Canadian Smartphone Sales Dip Again, Apple Still Leads Marketshare
Canada’s smartphone market faced a 4% year-over-year (YoY) sales decline, marking the second consecutive quarter of downturn amid rising inflation and economic challenges.
Despite the usual boost from carrier promotions during back-to-school seasons and new smartphone launches, affordability issues have led to a longer replacement cycle and a shift in focus towards Bring Your Own Device (BYOD) and Certified Pre-Owned (CPO) sales by carriers, according to Counterpoint Research.
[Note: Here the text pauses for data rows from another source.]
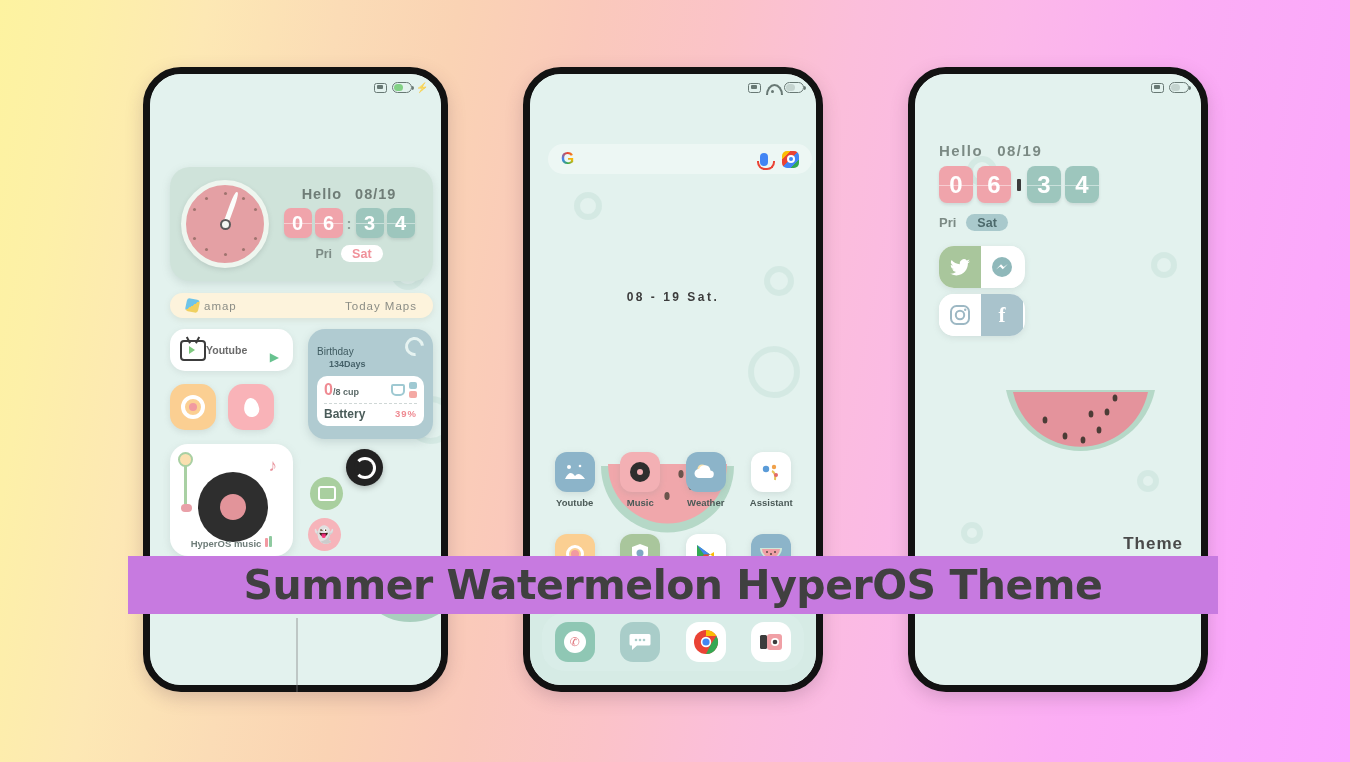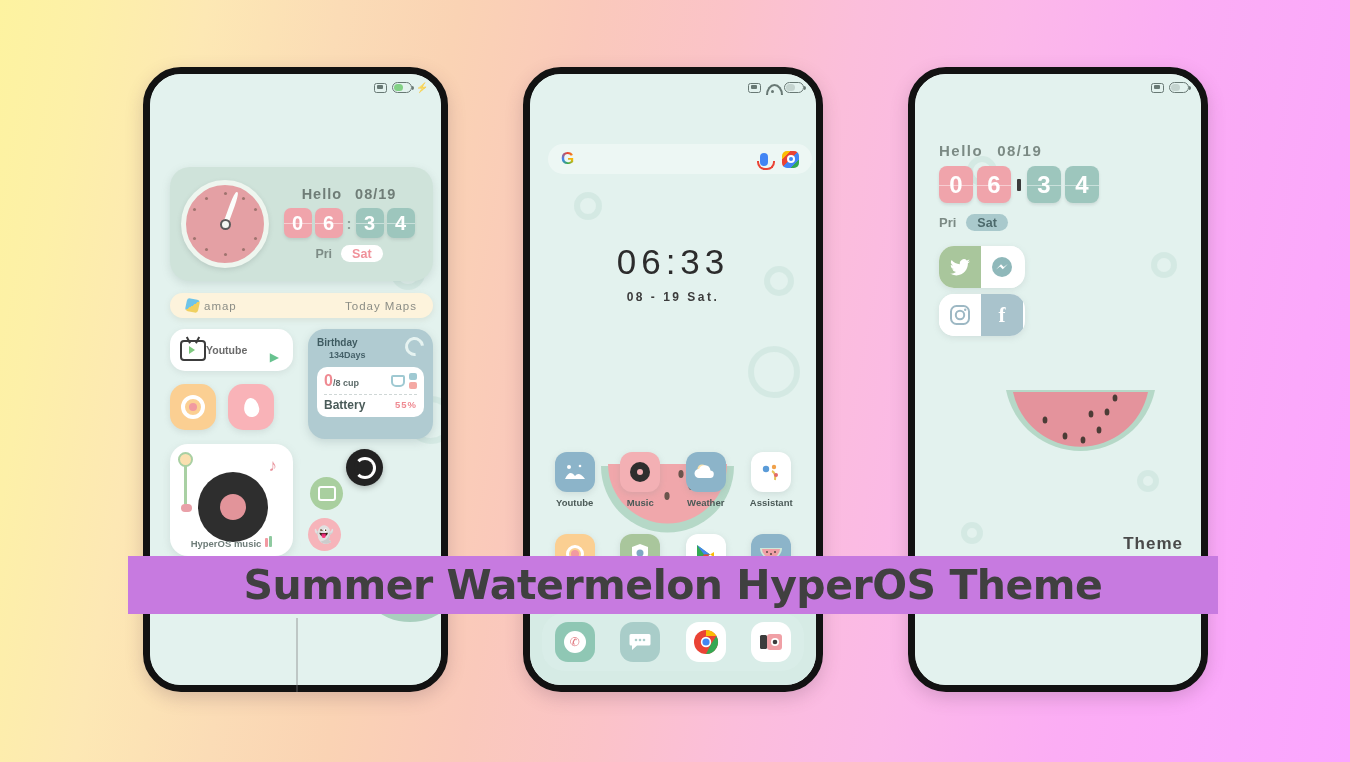--- a/index.html
+++ b/index.html
@@ -469,7 +469,6 @@
       </span>
     </div>
 
-    <div class="big-clock">06:33</div>
     <div class="big-date">08 - 19  Sat.</div>
 
     <svg class="melon-big-2" viewBox="0 0 145 145">

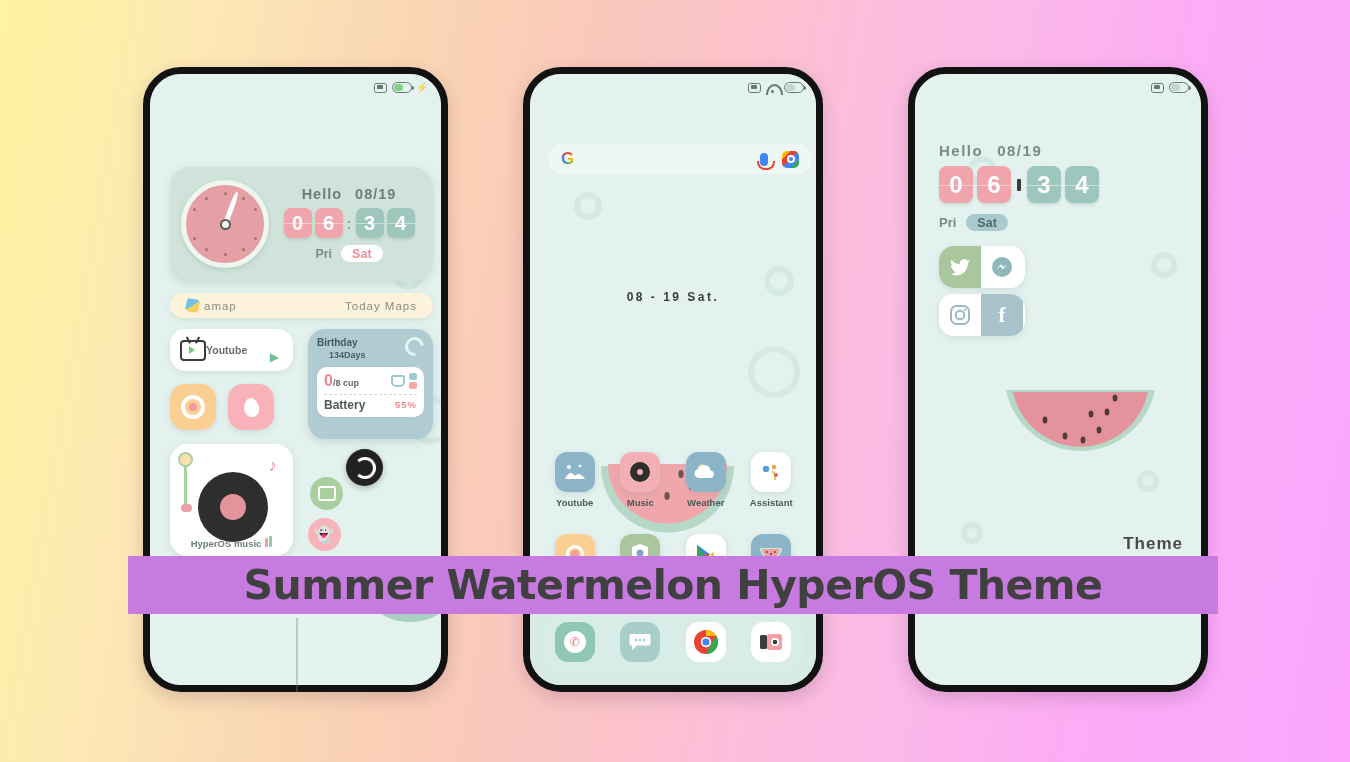--- a/index.html
+++ b/index.html
@@ -189,7 +189,7 @@
     box-shadow:0 3px 8px rgba(110,135,140,.25);
   }
   .bd-head{display:flex;justify-content:space-between;align-items:flex-start;}
-  .bd-title{font-size:10px;color:#3f5b61;font-weight:700;line-height:1.25;}
+  .bd-title{font-size:10px;color:#3f5b61;font-weight:400;line-height:1.25;margin-top:9px;}
   .bd-days{font-size:9px;color:#46626a;margin-left:12px;font-weight:700;}
   .bd-ring{width:19px;height:19px;border-radius:50%;
     border:3px solid #e6f3f1;border-right-color:transparent;transform:rotate(38deg);flex:none;}

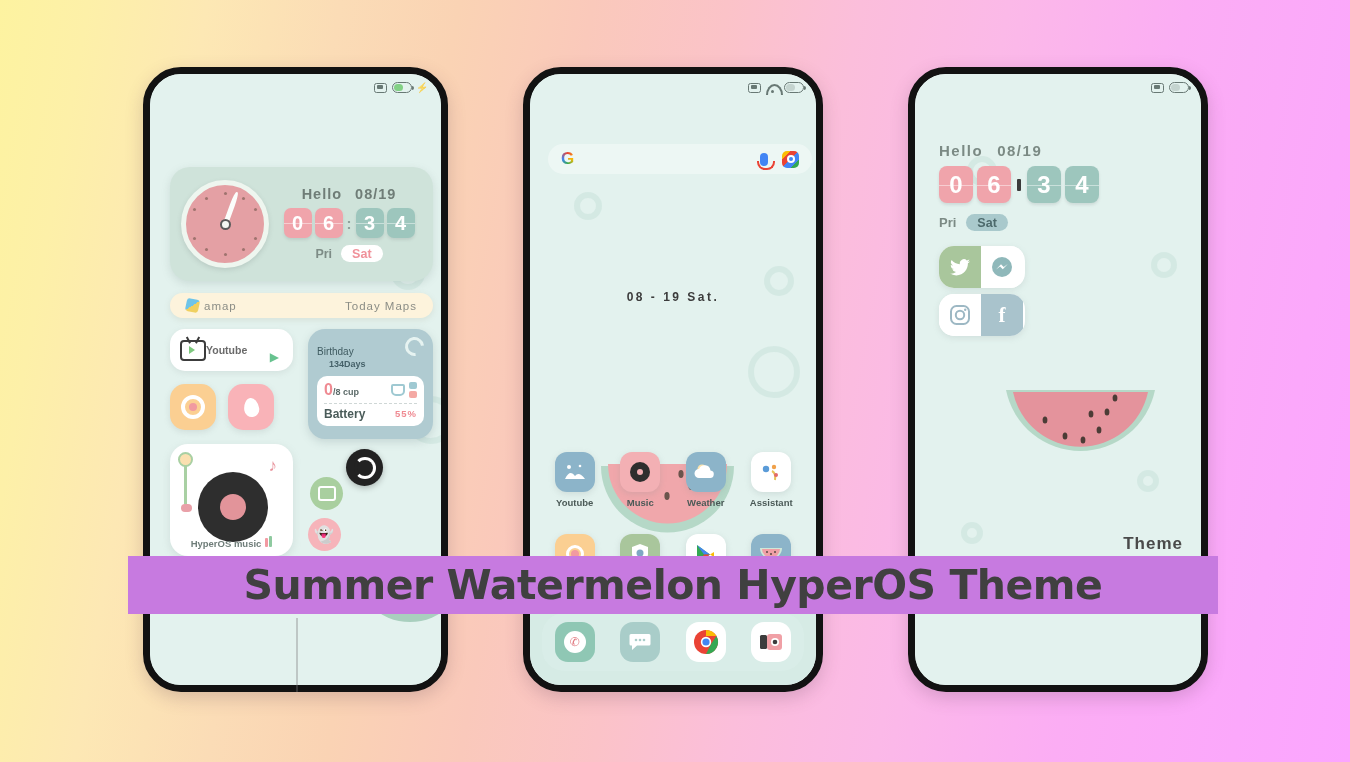--- a/index.html
+++ b/index.html
@@ -402,7 +402,7 @@
         <div class="divider"></div>
         <div class="bat-row">
           <span class="bat-label">Battery</span>
-          <span class="bat-val">55%</span>
+          <span class="bat-val">39%</span>
         </div>
       </div>
     </div>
Apple has fared better than its Android counterparts, despite a year-over-year (YoY) decline. The iPhone 15 launch was successful for Apple says Counterpoint, even with a 3% YoY decline, due partly to the iPhone 14 series experiencing a longer sales period in Q3 2022 compared to the iPhone 15 in Q3 2023.
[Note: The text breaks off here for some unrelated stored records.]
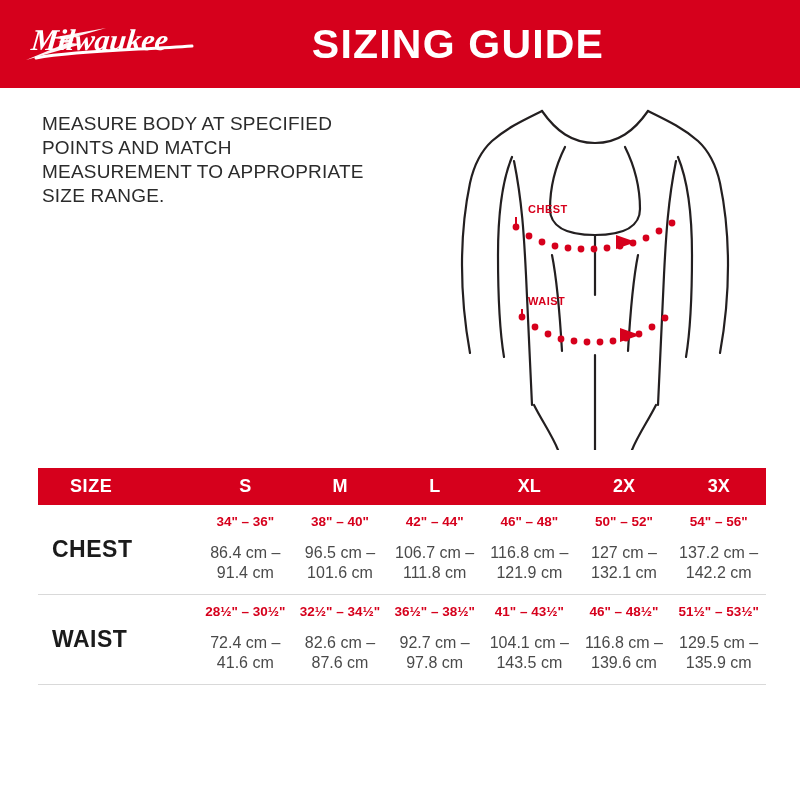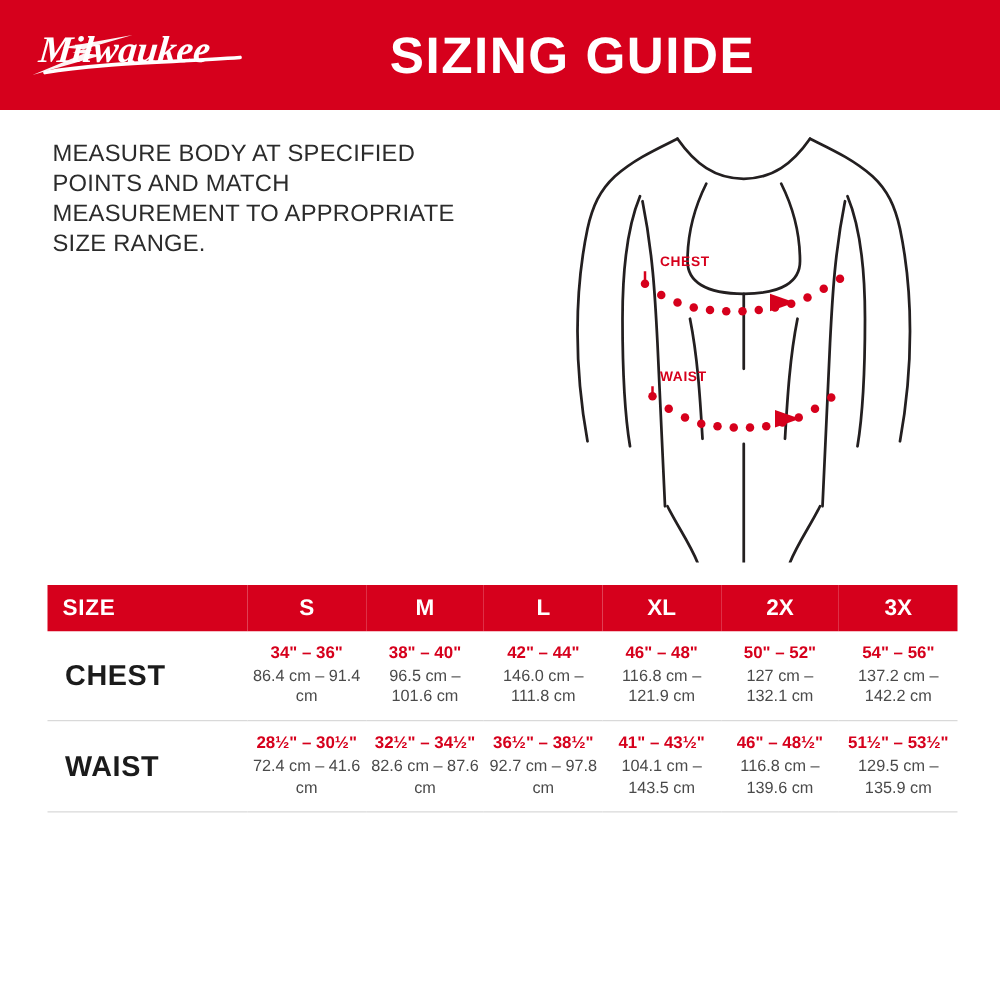--- a/index.html
+++ b/index.html
@@ -89,7 +89,7 @@
     font-weight: bold;
     letter-spacing: 0.6px;
     text-align: left;
-    padding: 8px 0 8px 12px;
+    padding: 8px 0 8px 32px;
     height: 36px;
   }
   .tbl th.col-head {

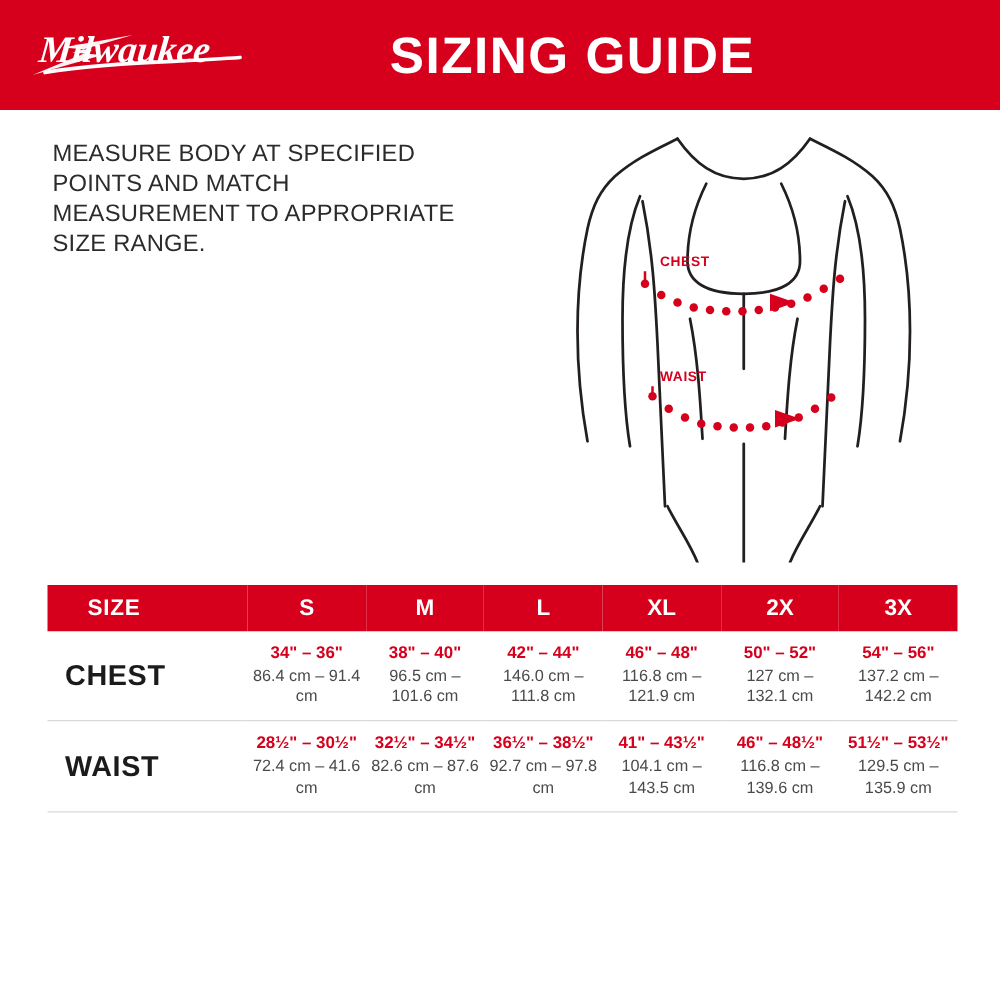--- a/index.html
+++ b/index.html
@@ -125,9 +125,9 @@
   }
   .cm {
     color: #4a4a4a;
-    font-size: 13px;
+    font-size: 16px;
     line-height: 1.25;
-    margin-top: 2px;
+    margin-top: 12px;
   }
   .lbl-chest-tag, .lbl-waist-tag {
     fill: #d6001c;

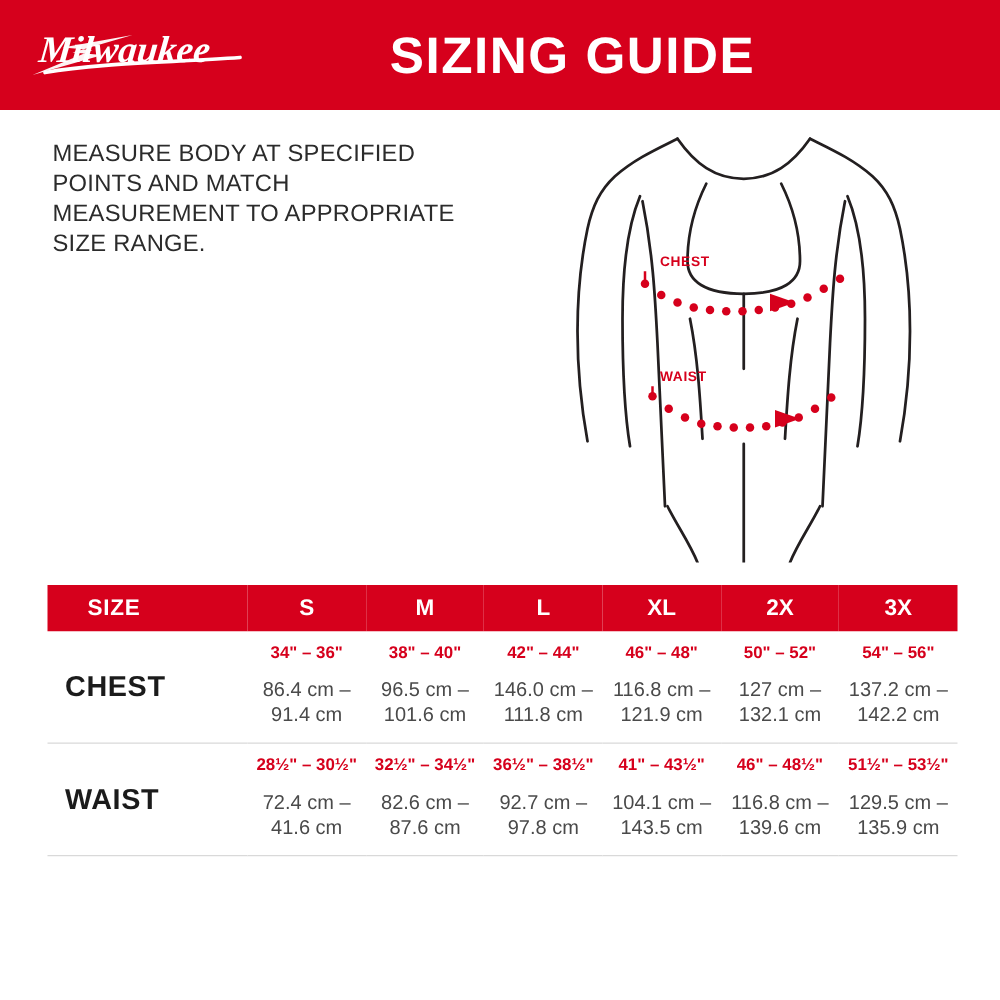--- a/index.html
+++ b/index.html
@@ -258,7 +258,7 @@
           </td>
           <td class="cell">
             <div class="inch">42" – 44"</div>
-            <div class="cm">146.0 cm – 111.8 cm</div>
+            <div class="cm">106.7 cm – 111.8 cm</div>
           </td>
           <td class="cell">
             <div class="inch">46" – 48"</div>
Samsung witnessed an 11% YoY decrease, impacted by weaker flagship sales and rising competition from Motorola in the mid-tier price range. Google and Motorola, however, have seen growth from a modest base, impacted by improved retail presence and targeted promotions.
“Economic pressures are impacting high-priced flagship models, leading to an uptick in mid-priced devices. Promotional strategies in carrier channels and retail outlets like Best Buy have become more aggressive. Despite the decline in flagship sales, the Average Selling Prices (ASPs) of new devices are higher, contributing to revenue growth for carriers, as customers opt for higher-value unlimited plans alongside premium device purchases,” said Emily Herbert, Research Analyst, Counterpoint, in a statement to iPhone in Canada.
“Inflationary pressures have led Canadian carriers to focus on trade-in and CPO device sales, contributing to the YoY smartphone sales decline over the past two quarters. Many carriers have promoted BYOD plans, particularly targeting immigrant and international students, and leveraged CPO device portfolios to offer more affordable options on older flagship smartphones,” said Jeff Fieldhack, Research Director.
Looking ahead to Q4 2023 and 2024, Associate Director Hanish Bhatia anticipates a shift in carrier strategies due to the economic slowdown and uncertainties in the geopolitical and immigration landscape.